Responses to recent tweets made recently by people about personal branding.

Lyndsay Siegel, @Siegels, asked: do you think it’s important for everyone to have a personal brand?

Jacob Share, @jacobshare: Whether they like it or not, everyone has a personal brand. Most people don’t give any attention to their brand, and it shows- at best, they’re not getting as much benefit as they could be; at worst, their branding is unfocused to the point that they leave a wrong impression on many people they meet.

The question to ask is rather: should everyone give attention to their personal branding? And the answer: if you have any goals in life that personal branding can advance – which you almost certainly do – then yes!

Don’t get me wrong though- not everyone needs to come across as a trade expert, or spend hours every day networking with industry colleagues on LinkedIn, or even blogging, but it does mean you should at least try to leave the same memorable impression on everyone you meet.

Shaun Fossett, @shaun_fossett, asked: Tiger Woods has done major damage to his personal brand. To the PR people, a question: can Tiger truly recover from this fiasco?

Jacob Share, @jacobshare: the Tiger Woods fiasco showed us that Tiger’s personal brand wasn’t authentic. We all thought what his handlers wanted us to think i.e. that in addition to being an outstanding golfer, he was also an upstanding family man, but sadly we now know that only the former is true and not the latter.


Not only can Tiger recover, he will recover as long as he wants to and is allowed to continue doing what he does so much better than almost everyone else- swing a golf club on the PGA Tour. Success on the Tour isn’t measured by what kind of a person you are or how you treat your wife. When you’re as talented as Tiger is, most golf fans will be willing to overlook his (large) personal shortcomings as soon as he produces more amazing feats on the green.

Just ask Nike, who “fully supports him and his family“. They’ve got billions of dollars riding on Tiger’s brand recovering and will do everything in their considerable marketing power to get a full return on that investment.

Bryan Bliss, @blissfulfun, remarked: c’mon, be honest … don’t you think most of the buzz about “brand” , “personal brand” and “positioning yourself as an expert” is just crap?

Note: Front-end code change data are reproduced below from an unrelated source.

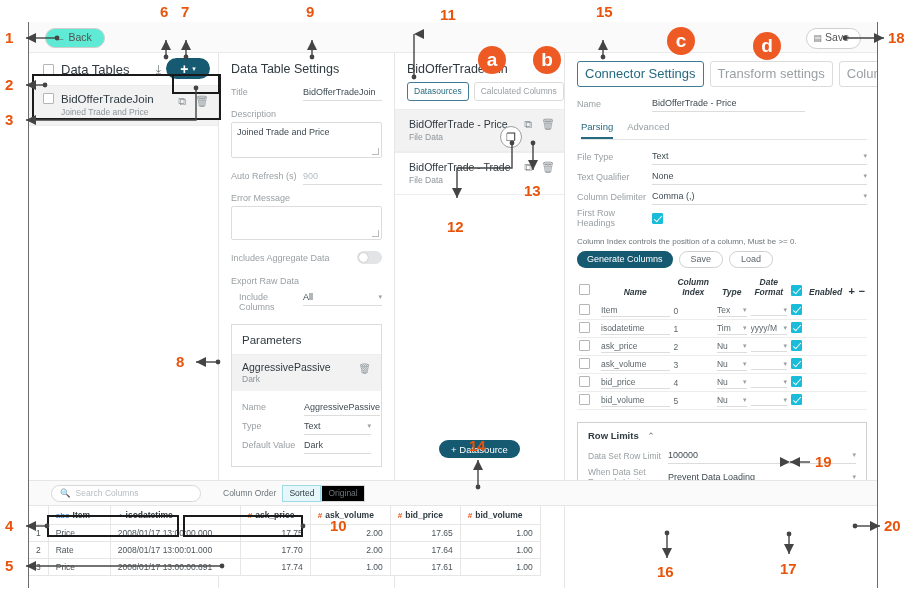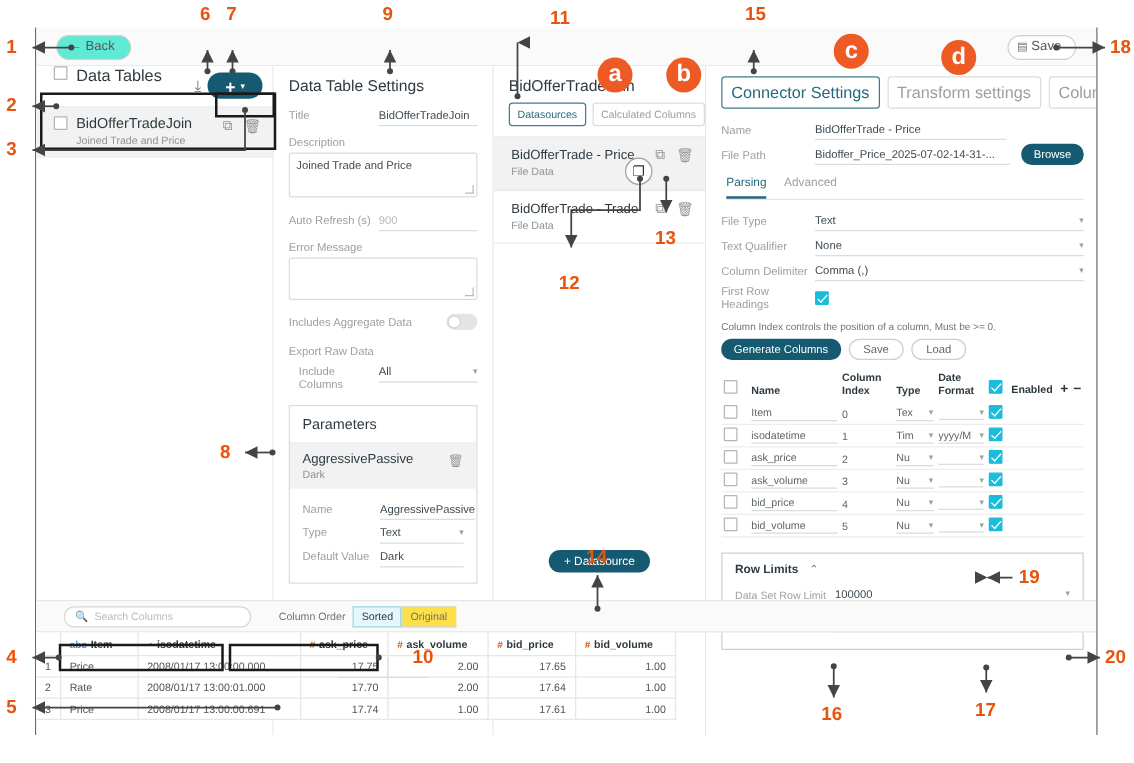"Data Tables" .dt-header { align-items: none -> center }
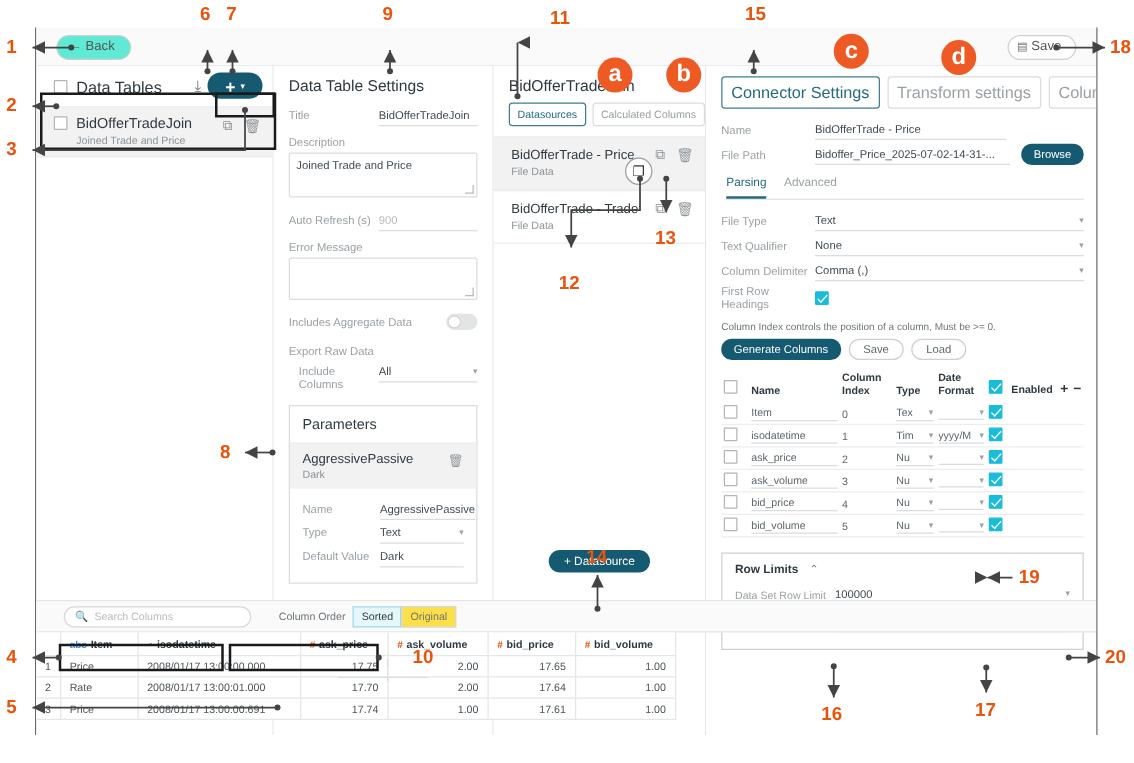"File Path" div.crow { html: <div> <span>File Path</span> <span>Bidoffer_Price_2025-07-02-14-31-...</span> <span>Browse</span> </div> -> none }
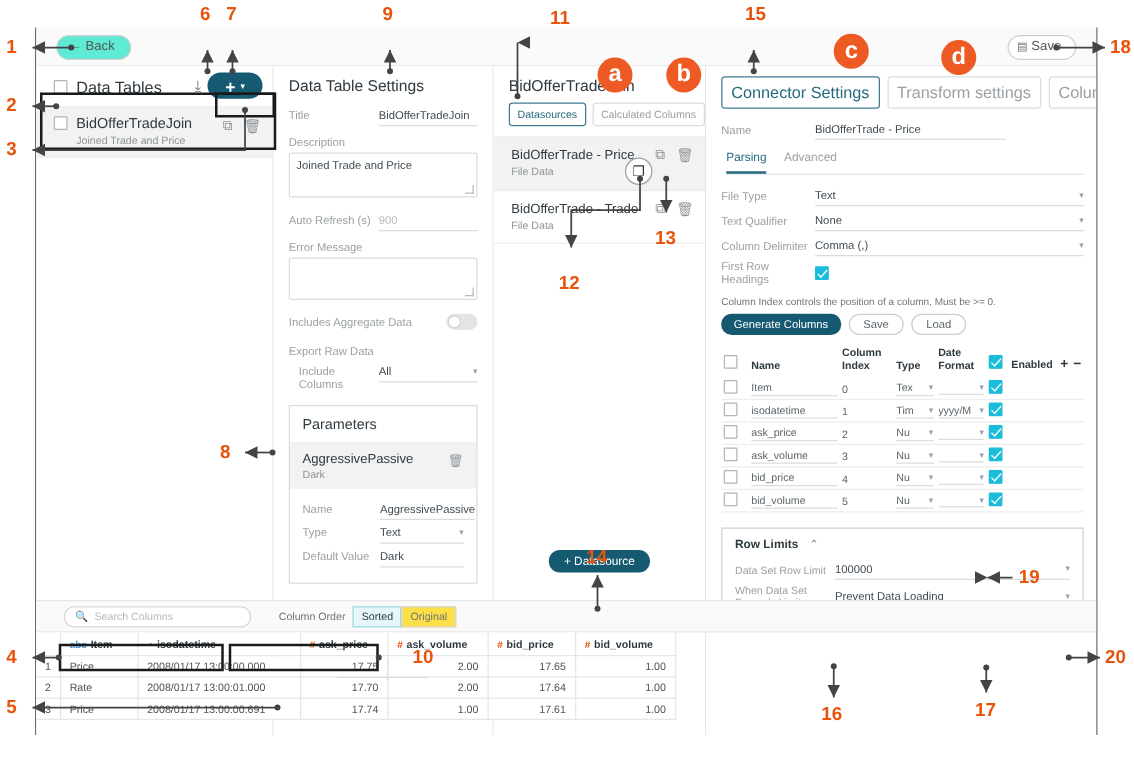"Column Index" table.cols th { font-style: none -> italic; text-align: left -> center }
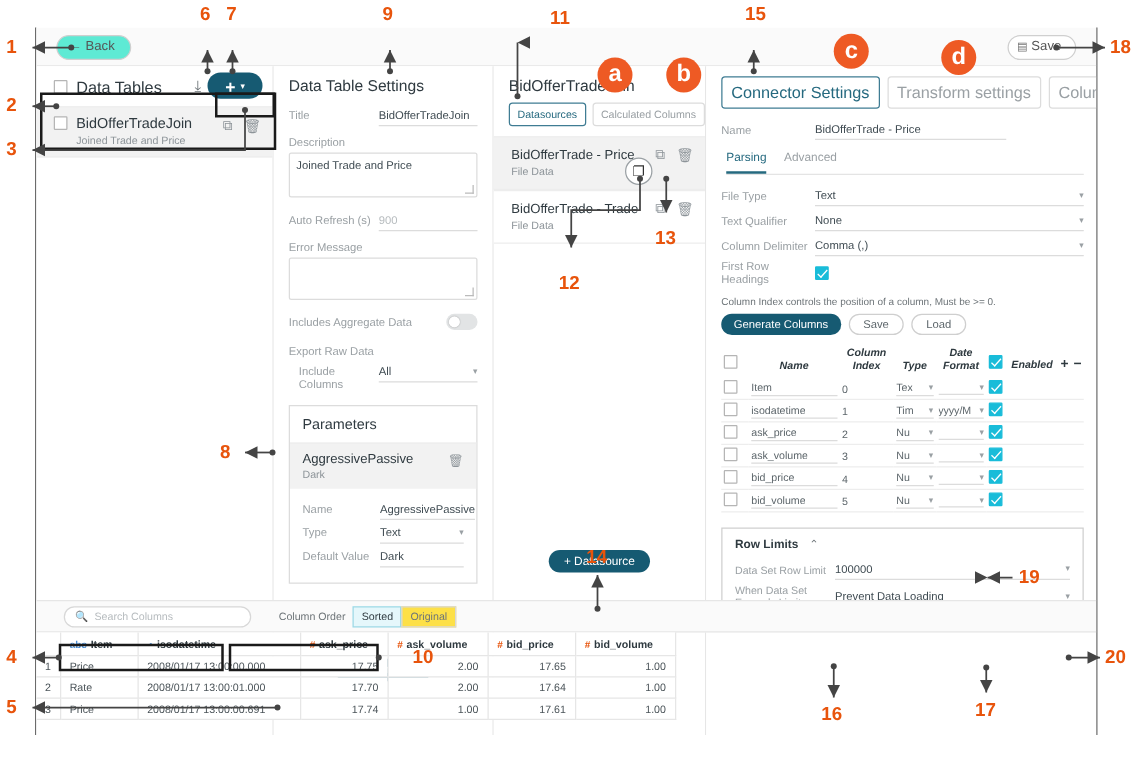"Original" .seg span { background: #fde047 -> #000000 }
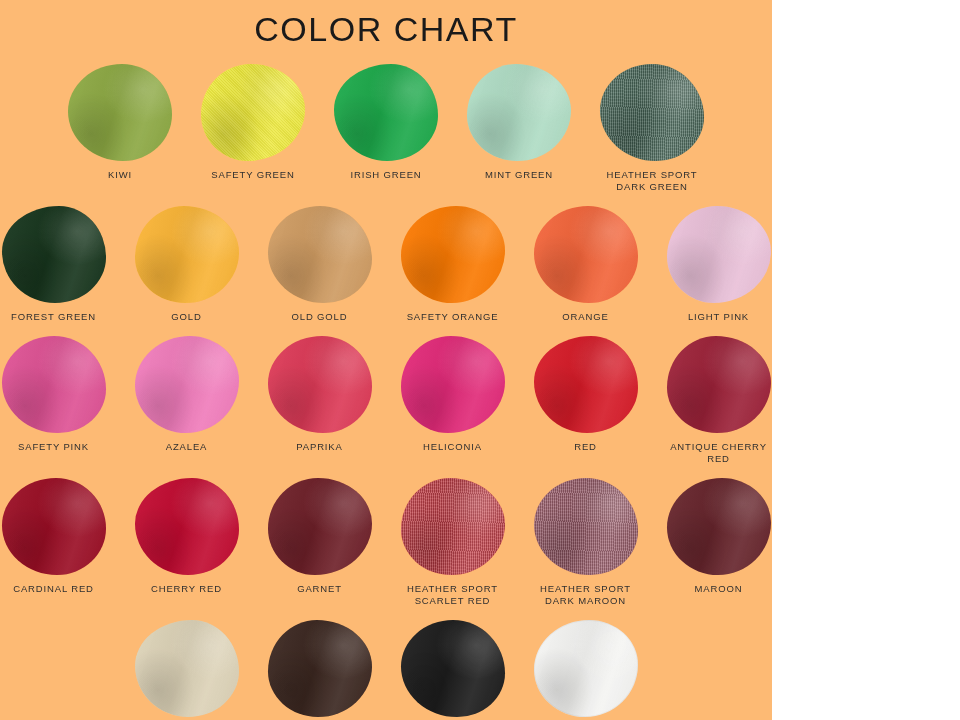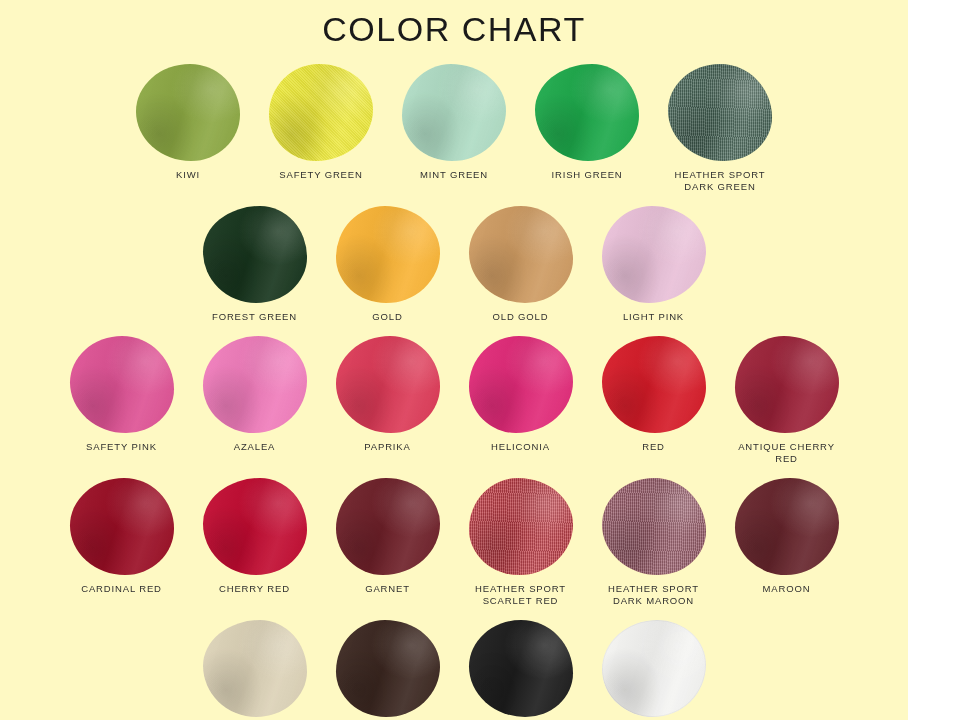"COLOR CHART" .page { background: #fef9c3 -> #fdba74; width: 908px -> 772px }
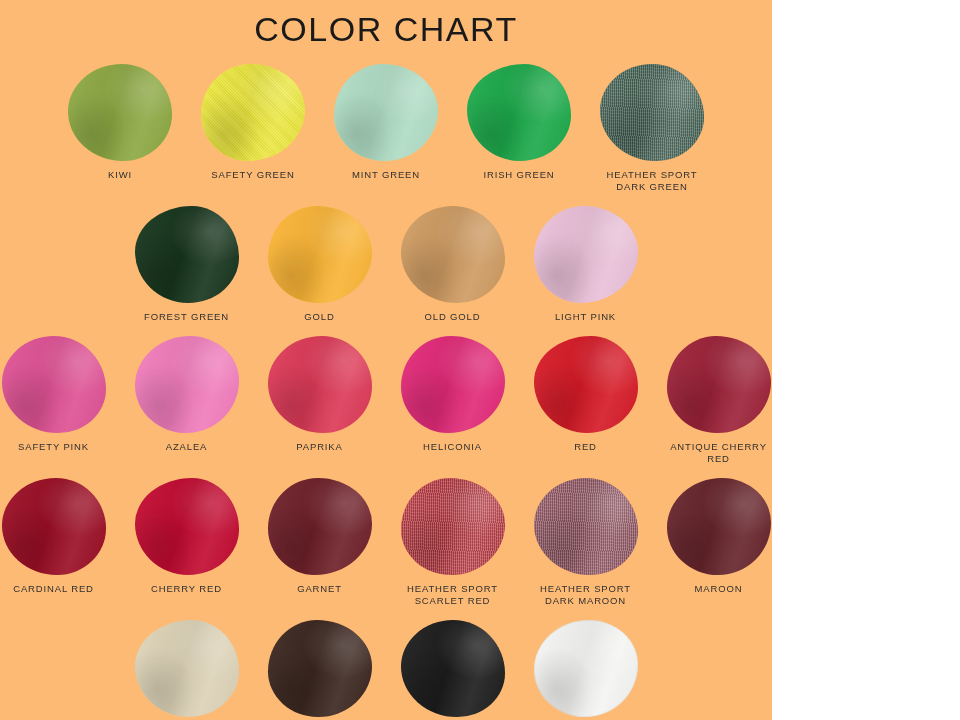"MINT GREEN" div.cell { order: before "IRISH GREEN" -> after "IRISH GREEN" }
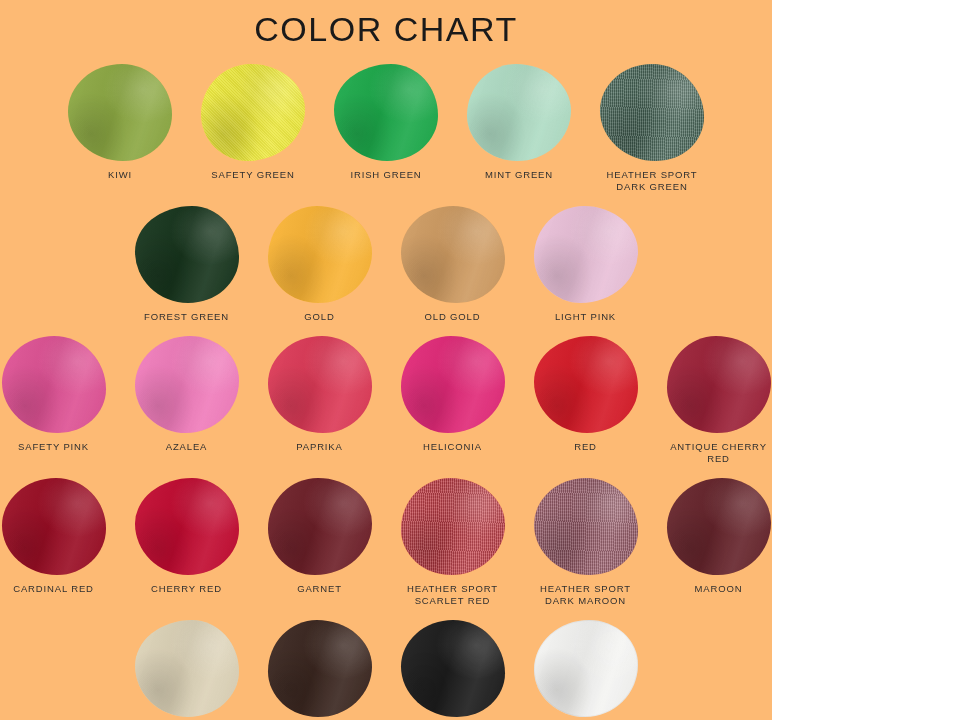"SAFETY ORANGE" div.cell { html: none -> <div> <div> <div></div> </div> <div>SAFETY ORANGE</div> </div> }
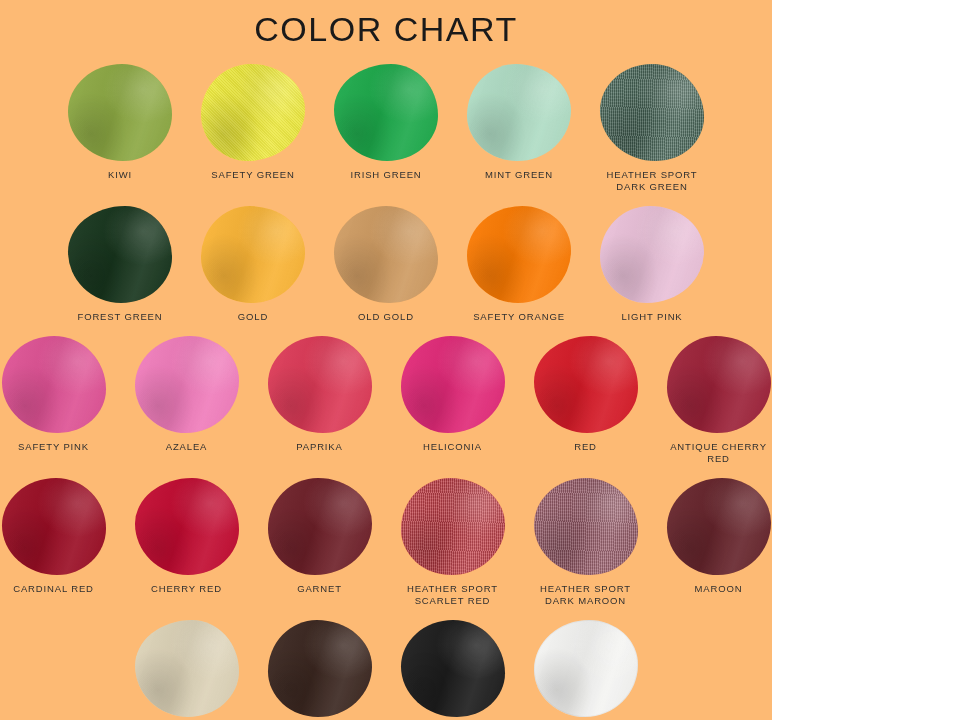"ORANGE" div.cell { html: none -> <div> <div> <div></div> </div> <div>ORANGE</div> </div> }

Jacob Share, @jacobshare: it sounds to me like you’re lazy and hoping that buzz is just crap because personal branding seems like a lot of work that you don’t want to have to do.

I don’t blame you.

Many people misunderstand personal branding, which is why a lot of this buzz is so frustrating for people like you.

The good news is that good personal branding doesn’t necessarily require a lot of work. As long as you take some time ASAP to decide on your branding goals and then choose a path towards building a brand, you can achieve those goals with minimal extra work, if any at all.

The bad news is that you can’t delude yourself. The people who are working harder to invest in themselves will be get better returns, and faster.

If you don’t put in a little extra effort towards your personal brand, like you haven’t done until now, your job searches (for example) will be longer than they need to be, just like until now.